We are happy, but maybe that's not enough

Sometimes we go to distant places to complete our tasks, and I mean very, very distant places. Some of our tasks involve destruction and death, but we're always doing it coolly. I never really cared about anyone else anyway, so whatever I have to do I will do. If bringing death to someone is my mission, I'll do it without regret. And the Twins seems to be of the same type, se really knows when se's doing the right thing and every reason to not back up like a coward. I quite adore that coolness of hem, it's like se's not afraid of anyone besides God. But yesterday I saw a different face of hem. That's right, the writer today is me, the Water Bearer.

Yesterday, as usual, we went and brought calamity upon another destined location. With the mission done, I was preparing to leave, but se just stood there, thinking. For a moment se just stared at the destroyed landscape, then se raised hes hands and looked at them. As I approached hem, se broke into tears, and told me se regrets hes inability to save anyone. That is true, so far the tasks we've conducted mostly consist of destruction. It wasn't because that's the only thing we're told to do, but because it's the easiest thing to do. Till then, I thought that as long as we're happy, anything else doesn't matter.

After all, what we're doing is not wrong either. But indeed, it's not that we're doing the wrong thing, it's that we're not doing enough. Instead of just sending messages of death, we should've chosen missions as saviors. There are so many people waiting to be rescued, waiting for us to convey the words of God, but what did we do? We ignored them, and kept on saying what we have is enough. In fact, I only thought about me and my companions' happiness. Never for once did I think about how others would feel. I should've realized that there are people waiting. Those people who are ignorant, are our responsibilities, not anyone else. If we're not doing the conveying, who will?
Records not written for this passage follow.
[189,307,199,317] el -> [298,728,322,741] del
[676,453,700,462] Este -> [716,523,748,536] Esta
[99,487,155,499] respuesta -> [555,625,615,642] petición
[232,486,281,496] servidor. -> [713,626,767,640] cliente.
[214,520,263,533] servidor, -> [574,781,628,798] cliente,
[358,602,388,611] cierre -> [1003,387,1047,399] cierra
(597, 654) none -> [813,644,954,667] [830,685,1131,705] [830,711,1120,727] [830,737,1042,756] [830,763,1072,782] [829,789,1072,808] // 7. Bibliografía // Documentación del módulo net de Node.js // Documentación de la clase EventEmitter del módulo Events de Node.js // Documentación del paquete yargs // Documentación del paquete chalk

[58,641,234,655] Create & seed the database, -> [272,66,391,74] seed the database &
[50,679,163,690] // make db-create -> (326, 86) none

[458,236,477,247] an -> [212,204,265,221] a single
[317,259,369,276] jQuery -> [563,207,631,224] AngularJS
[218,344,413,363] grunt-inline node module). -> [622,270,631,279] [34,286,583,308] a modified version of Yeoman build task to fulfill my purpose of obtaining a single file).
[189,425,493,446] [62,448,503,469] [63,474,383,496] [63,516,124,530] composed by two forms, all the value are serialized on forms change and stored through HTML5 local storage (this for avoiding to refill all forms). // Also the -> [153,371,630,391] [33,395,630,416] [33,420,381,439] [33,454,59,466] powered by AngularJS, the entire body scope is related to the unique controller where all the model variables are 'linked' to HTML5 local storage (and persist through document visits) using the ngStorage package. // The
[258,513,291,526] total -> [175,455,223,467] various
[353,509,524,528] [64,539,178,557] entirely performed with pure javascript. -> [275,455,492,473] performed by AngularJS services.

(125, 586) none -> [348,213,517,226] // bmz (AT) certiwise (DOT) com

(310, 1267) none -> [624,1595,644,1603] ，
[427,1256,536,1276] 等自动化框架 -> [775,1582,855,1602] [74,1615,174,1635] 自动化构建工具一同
I then looked into the far future. In the end, eventhough we ourselves will be saved, how about others? The people I used to know, though they are as annoying as ever, I don't want to see them suffer the worst of punishment for eternity. By then everything would be too late. If that happens, no matter how I blame myself, nothing will change. If I want to change something, I have to do it now. I loathe other people, yes, I hate most people, but I have to face it. The responsibility is ours, I don't want to regret for eternity. I must try to save as much people as I could before it's too late. Never again will we make the same mistake. Our happiness is not enough, because if we're the only one satisfied, that won't guarantee true happiness. It's hard, but I'll change.